Lors de son audition début septembre par la police, Nicolas Sarkozy a reconnu l’existence d’un système de fausses factures mais à d’autres fins, entre l’UMP alors dirigée par Jean-François Copé et Bygmalion, la société de ses proches. Des accusations qui ont rendu furieux le camp Copé et fortement tendu les relations Sarkozy-Copé ces dernières semaines.

Une longue confrontation vendredi

Cinq figures de l’affaire Bygmalion se sont retrouvées chez les juges d’instruction vendredi pour une longue confrontation, la plus importante depuis le début de cette enquête.

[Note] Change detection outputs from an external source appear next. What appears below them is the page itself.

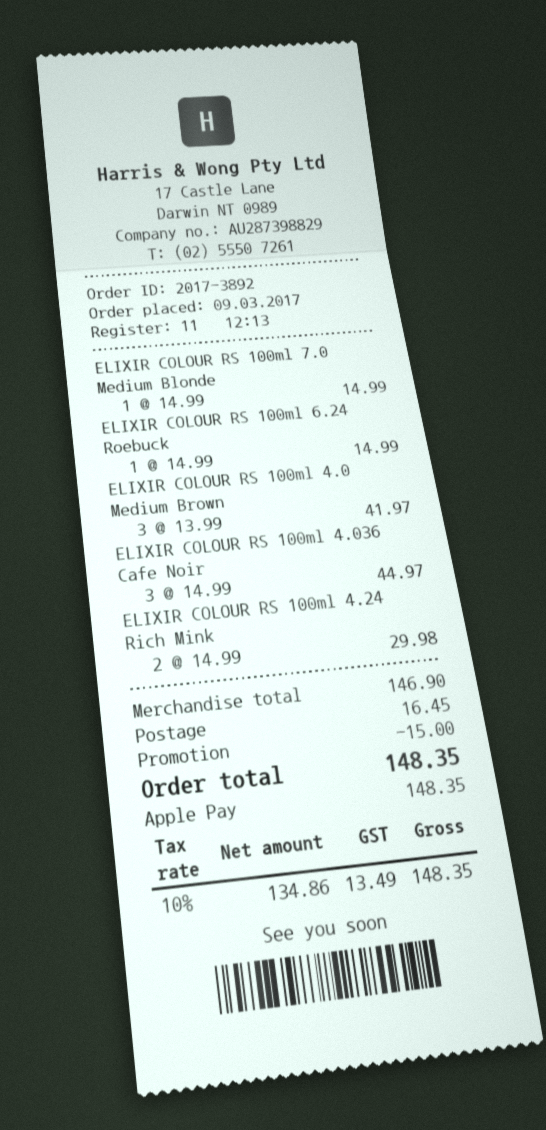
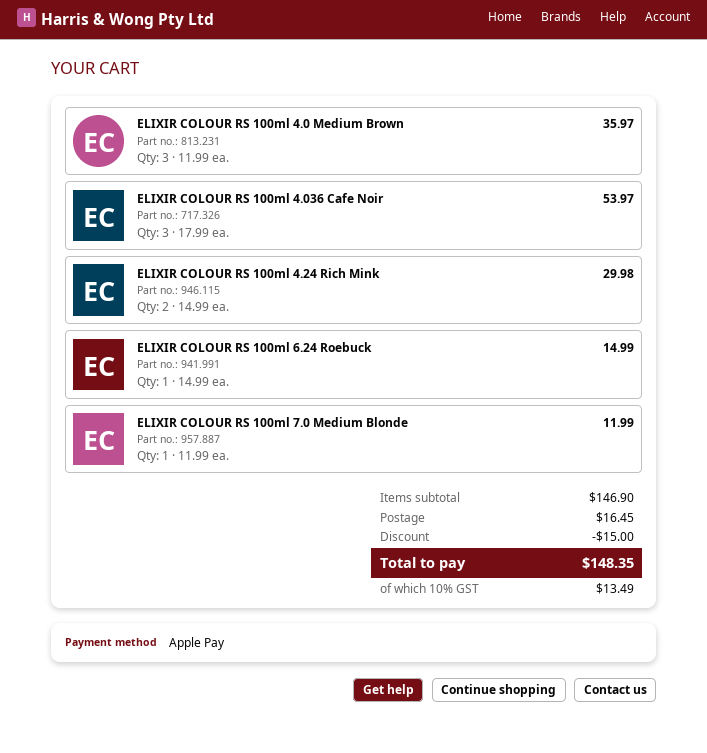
ELIXIR COLOUR RS 100ml 7.0 Medium Blonde: 1 x 14.99 = 14.99 -> 1 x 11.99 = 11.99
ELIXIR COLOUR RS 100ml 4.0 Medium Brown: 3 x 13.99 = 41.97 -> 3 x 11.99 = 35.97
ELIXIR COLOUR RS 100ml 4.036 Cafe Noir: 3 x 14.99 = 44.97 -> 3 x 17.99 = 53.97

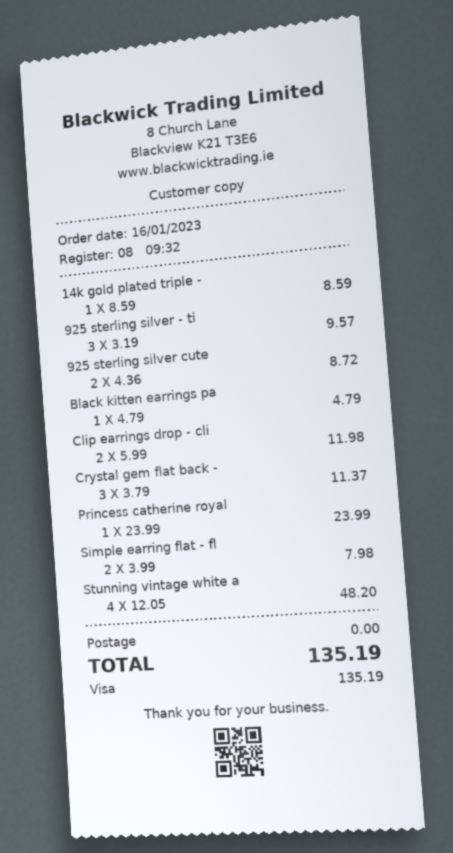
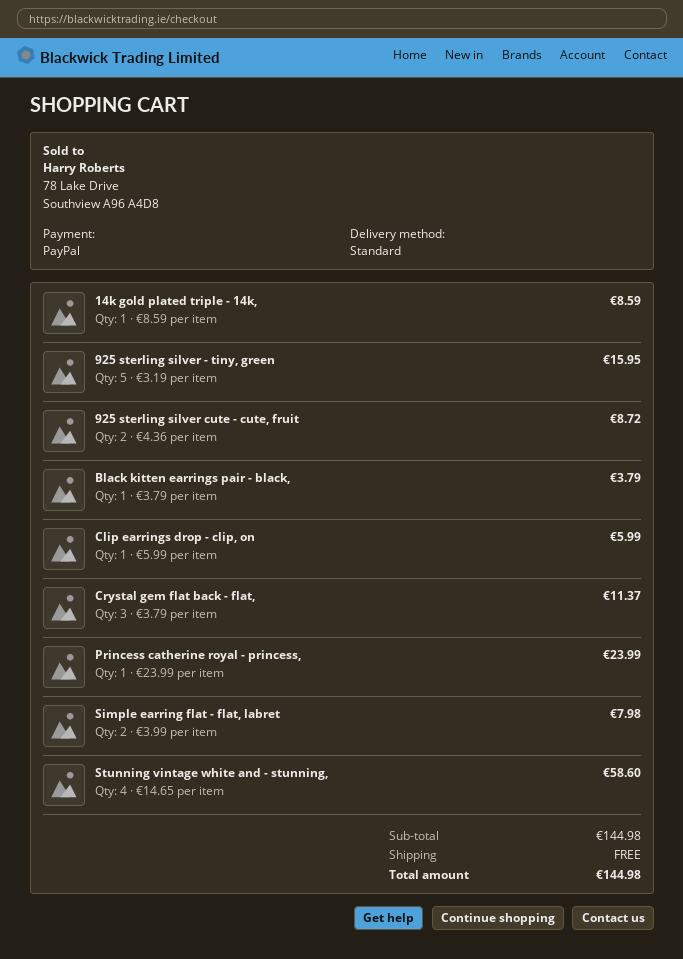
payment method: Visa -> PayPal
925 sterling silver - ti: 3 x 3.19 = 9.57 -> 5 x 3.19 = 15.95
Black kitten earrings pa: 1 x 4.79 = 4.79 -> 1 x 3.79 = 3.79
Clip earrings drop - cli: 2 x 5.99 = 11.98 -> 1 x 5.99 = 5.99
Stunning vintage white a: 4 x 12.05 = 48.20 -> 4 x 14.65 = 58.60
total: 135.19 -> 144.98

Parmi les cinq mis en examen arrivés au pôle financier dans la matinée, Franck Attal, le patron d’Event and Cie, filiale de Bygmalion et société prestataire des meetings, et Jérôme Lavrilleux, qui avaient révélé ce système frauduleux au printemps 2014.

Etaient également présents le directeur de la campagne de Nicolas Sarkozy, Guillaume Lambert, l’ancien directeur général de l’UMP, Eric Cesari, et l’ancienne directrice des ressources du parti, Fabienne Liadze, qui nient avoir participé à une fraude.

Lavrilleux a « parfois peur » de finir « comme Robert Boulin »

Les enquêteurs ont la conviction que des fausses factures ont permis d’imputer à l’UMP environ 18,5 millions d’euros de dépenses de meetings qui auraient dû figurer dans le budget de campagne du candidat. But de cette « ventilation », dissimuler une explosion du plafond légal des dépenses (22,5 millions d'euros).

« L’erreur majeure de Nicolas Sarkozy », poursuit Jérôme Lavrilleux, « est d’avoir pris pour mener sa campagne des gens qui le traitaient en fait comme un président de la République, dont les désirs étaient des ordres ».

S’il se dit personnellement « serein et confiant », il lui arrive « d’avoir peur ». « Je n’ai pas envie d’apprendre à nager dans 20 centimètres d’eau comme Robert Boulin. J’ai dit à mes proches que si un jour j’avais un accident de voiture, il faudrait faire une expertise. C’était de l’humour noir… quoique », lâche-t-il.

Lavrilleux assure voir « une ou deux fois par mois », pour « une conversation amicale », son ancien patron, Jean-François Copé, « quelqu’un qui ne lâche pas les gens ». Copé se lancera-t-il dans la primaire pour 2017 ? A la rentrée, « il a très exactement réuni 45 parlementaires (…) Or, je remarque qu’il faut le soutien de 20 parlementaires pour la primaire de l’UMP », prévient-il.

Il revient aussi sur la bataille fratricide Copé-Fillon de 2012 pour la présidence de l’UMP : « Pour un certain microcosme, la victoire revenait forcément au notaire de province » Fillon « et pas au juif » Copé, assène-t-il.